- YOUR OBJECTIVE
Search the data for the word "Savior" and copy every line where it occurs.

BEGIN RECORDS SHOWN

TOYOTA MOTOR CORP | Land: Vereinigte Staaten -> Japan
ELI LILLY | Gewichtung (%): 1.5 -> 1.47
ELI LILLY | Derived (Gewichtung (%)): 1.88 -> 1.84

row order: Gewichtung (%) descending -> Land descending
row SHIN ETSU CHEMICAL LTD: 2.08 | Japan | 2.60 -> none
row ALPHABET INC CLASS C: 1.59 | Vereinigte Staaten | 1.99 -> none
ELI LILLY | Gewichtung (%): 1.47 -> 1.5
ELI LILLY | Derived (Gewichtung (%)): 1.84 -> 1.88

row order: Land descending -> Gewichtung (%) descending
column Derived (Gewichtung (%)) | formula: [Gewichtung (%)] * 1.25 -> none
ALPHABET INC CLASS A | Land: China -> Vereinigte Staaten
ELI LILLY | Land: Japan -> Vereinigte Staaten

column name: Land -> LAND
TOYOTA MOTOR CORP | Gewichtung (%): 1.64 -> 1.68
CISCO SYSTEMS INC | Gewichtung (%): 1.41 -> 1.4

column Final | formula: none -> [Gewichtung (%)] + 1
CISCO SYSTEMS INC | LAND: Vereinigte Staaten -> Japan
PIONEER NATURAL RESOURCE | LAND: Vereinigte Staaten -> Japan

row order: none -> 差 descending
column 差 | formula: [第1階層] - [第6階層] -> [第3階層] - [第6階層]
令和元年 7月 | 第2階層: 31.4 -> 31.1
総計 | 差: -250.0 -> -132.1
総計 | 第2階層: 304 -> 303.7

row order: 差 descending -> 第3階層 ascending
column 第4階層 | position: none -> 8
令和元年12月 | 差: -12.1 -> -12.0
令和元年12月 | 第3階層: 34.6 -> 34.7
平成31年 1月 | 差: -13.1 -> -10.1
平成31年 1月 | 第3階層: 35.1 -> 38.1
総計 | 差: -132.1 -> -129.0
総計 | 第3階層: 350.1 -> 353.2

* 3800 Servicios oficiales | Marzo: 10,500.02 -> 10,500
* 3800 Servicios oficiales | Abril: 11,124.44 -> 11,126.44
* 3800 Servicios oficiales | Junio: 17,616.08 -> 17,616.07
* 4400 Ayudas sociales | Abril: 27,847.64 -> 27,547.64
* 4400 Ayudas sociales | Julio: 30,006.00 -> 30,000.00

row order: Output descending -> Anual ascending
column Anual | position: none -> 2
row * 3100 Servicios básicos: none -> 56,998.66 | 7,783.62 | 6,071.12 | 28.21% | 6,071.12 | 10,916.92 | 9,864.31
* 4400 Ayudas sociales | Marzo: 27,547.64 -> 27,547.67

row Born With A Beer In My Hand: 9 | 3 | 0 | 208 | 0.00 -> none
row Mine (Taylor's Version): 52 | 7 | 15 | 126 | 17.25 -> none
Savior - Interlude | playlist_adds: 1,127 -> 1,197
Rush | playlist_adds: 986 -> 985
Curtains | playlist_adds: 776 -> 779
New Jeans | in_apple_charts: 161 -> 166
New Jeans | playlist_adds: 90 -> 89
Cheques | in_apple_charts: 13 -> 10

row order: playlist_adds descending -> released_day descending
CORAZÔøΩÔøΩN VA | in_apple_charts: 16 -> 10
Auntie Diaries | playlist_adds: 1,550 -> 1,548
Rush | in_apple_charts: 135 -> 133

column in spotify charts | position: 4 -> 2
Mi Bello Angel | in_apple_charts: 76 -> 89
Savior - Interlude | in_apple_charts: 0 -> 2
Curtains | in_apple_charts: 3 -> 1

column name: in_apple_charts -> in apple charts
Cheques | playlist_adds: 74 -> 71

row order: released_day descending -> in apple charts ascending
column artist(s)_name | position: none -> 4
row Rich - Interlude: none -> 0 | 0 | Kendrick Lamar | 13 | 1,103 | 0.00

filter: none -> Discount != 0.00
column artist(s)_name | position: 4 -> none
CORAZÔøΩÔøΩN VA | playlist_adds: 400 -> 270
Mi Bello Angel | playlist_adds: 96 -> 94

END RECORDS SHOWN

- RESPONSE TO THE EXERCISE
Savior - Interlude | playlist_adds: 1,127 -> 1,197
Savior - Interlude | in_apple_charts: 0 -> 2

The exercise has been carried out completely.